So… um… why bother?

I received a news release this morning announcing that King County Executive Ron Sims had endorsed Dr. ChangMook Sohn for State Treasurer… which I suppose would be a significant coup for Sohn in this very low profile statewide race, if not for the second paragraph:

“Dr. Sohn has the experience to be State Treasurer: he’s been the state’s top economist for more than two decades; he’s founded a bank; and he’s taught economics at two state universities,” said Sims, who also endorsed Seattle legislator Jim McIntire for the post.

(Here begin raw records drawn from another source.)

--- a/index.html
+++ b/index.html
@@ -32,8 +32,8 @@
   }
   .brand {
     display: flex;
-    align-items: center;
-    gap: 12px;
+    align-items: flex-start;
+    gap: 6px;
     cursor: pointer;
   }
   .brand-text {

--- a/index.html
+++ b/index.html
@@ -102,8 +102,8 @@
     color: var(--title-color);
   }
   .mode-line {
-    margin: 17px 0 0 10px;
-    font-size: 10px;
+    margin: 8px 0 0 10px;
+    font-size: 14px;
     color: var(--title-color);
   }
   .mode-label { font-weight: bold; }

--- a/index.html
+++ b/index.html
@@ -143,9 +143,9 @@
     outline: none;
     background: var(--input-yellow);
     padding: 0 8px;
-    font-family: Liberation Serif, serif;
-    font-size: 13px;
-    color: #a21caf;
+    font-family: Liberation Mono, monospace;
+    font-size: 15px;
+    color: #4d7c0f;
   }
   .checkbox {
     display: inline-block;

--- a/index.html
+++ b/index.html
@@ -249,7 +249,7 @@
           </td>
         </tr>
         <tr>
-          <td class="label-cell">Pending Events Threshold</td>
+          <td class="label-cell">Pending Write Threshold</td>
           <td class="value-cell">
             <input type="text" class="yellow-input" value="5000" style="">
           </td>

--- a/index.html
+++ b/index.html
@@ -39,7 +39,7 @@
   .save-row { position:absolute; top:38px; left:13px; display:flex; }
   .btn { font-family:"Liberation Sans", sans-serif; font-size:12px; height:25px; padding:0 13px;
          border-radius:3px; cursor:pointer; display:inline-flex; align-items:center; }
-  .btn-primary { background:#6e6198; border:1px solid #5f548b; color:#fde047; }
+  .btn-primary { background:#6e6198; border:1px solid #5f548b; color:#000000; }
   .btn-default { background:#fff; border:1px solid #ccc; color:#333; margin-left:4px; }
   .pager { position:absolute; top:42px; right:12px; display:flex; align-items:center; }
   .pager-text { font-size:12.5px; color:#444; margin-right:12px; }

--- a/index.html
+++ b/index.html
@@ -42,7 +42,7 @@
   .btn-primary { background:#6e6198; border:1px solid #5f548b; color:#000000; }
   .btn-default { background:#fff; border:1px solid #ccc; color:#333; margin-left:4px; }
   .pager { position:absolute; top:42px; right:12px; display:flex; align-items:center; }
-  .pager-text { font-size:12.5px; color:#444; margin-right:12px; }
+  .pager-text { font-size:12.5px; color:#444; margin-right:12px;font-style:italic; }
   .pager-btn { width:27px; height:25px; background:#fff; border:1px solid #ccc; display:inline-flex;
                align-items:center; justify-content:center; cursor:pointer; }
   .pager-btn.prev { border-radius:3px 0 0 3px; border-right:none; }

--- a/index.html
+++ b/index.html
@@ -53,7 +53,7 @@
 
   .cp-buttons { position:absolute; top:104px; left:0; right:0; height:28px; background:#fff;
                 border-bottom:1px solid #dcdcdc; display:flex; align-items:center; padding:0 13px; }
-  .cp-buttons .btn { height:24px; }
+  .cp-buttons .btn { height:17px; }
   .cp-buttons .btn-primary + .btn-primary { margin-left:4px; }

Sims has endorsed both McIntire and Sohn? Isn’t that kinda like buttering your margarine?

Comments

  1. 1

    Roger Rabbit spews:

    “Sims has endorsed both McIntire and Sohn? Isn’t that kinda like buttering your margarine?”

    Not at all. We live under the “top two” primary system now. If both those guys win, there will be no candidate on the ballot from any of the following entities:

    Republican Party
    Grand Old Party
    G.O.P. Party
    Cut Taxes G.O.P. Party

    And if no one from any of those outfits is on the November ballot, that’ll save general election voters the trouble of trying to figure out who the hell they are.

  2. 2

    ArtFart spews:

    Seems like an excellent strategy, especially if it prevents some Republican’s slimy, corrupt fingers from fondling the taxpayers’ money, the state pensioners’ money, the state’s self-coverage for workmen’s comp money, et cetera ad nauseum.

  3. 4

    spews:

    If Ron Sims’s dual endorsement somehow has the effect of putting both of his endorsees on the November ballot, then I’m all for it.

    Oh, what a laugh it would be if Sam Reed’s baby — the bastard child of the inane blanket primary — resulted in two Democrats on the ballot for a statewide office.

    It would still be a disgusted laugh for me, however. Party candidates without party primaries is an absolute travesty.

    P.S. to the idiots who’ll say “make ‘em pay for their primaries”… There are always going to be primaries for other, non-partisan, positions. Unless you have some sort of nongovernmental way to pay for those primaries, the party primaries would merely be piggy-backing on already-necessary, already-funded, primaries that’ll take place anyway.

  4. 5

    Roger Rabbit spews:

    @2 Tom McCabe’s slimy fingers are already fondling workmen’s comp money. And none of the L & I tax money McCabe touches goes to helping injured workers. That should be a crime.

  5. 6

    rhp6033 spews:

    N @ 4: Thanks, I hadn’t thought that deeply on the subject. That’s a good point.

    But I still don’t see any problem, even with a “top-two” system, of a party having a privatly-run & financed primary or caucus in advance of the “official” primary. It could be a good way of them sorting out the wheat from the chaff, and deciding upon which of their candidate is the best one to run under the party banner. Under the “top two” system, that means the person who survives that process within their own party has the best chance of getting on the final ballot, whereas other parties might find their votes split between a lot of also-rans.

    Come to think of it, if the Republicans can bring trademark infringement suits against people using their symbols, then why can’t they prohibit anyone who hasn’t gone through such a private primary/caucus process from using their name (or nickname) on the ballot?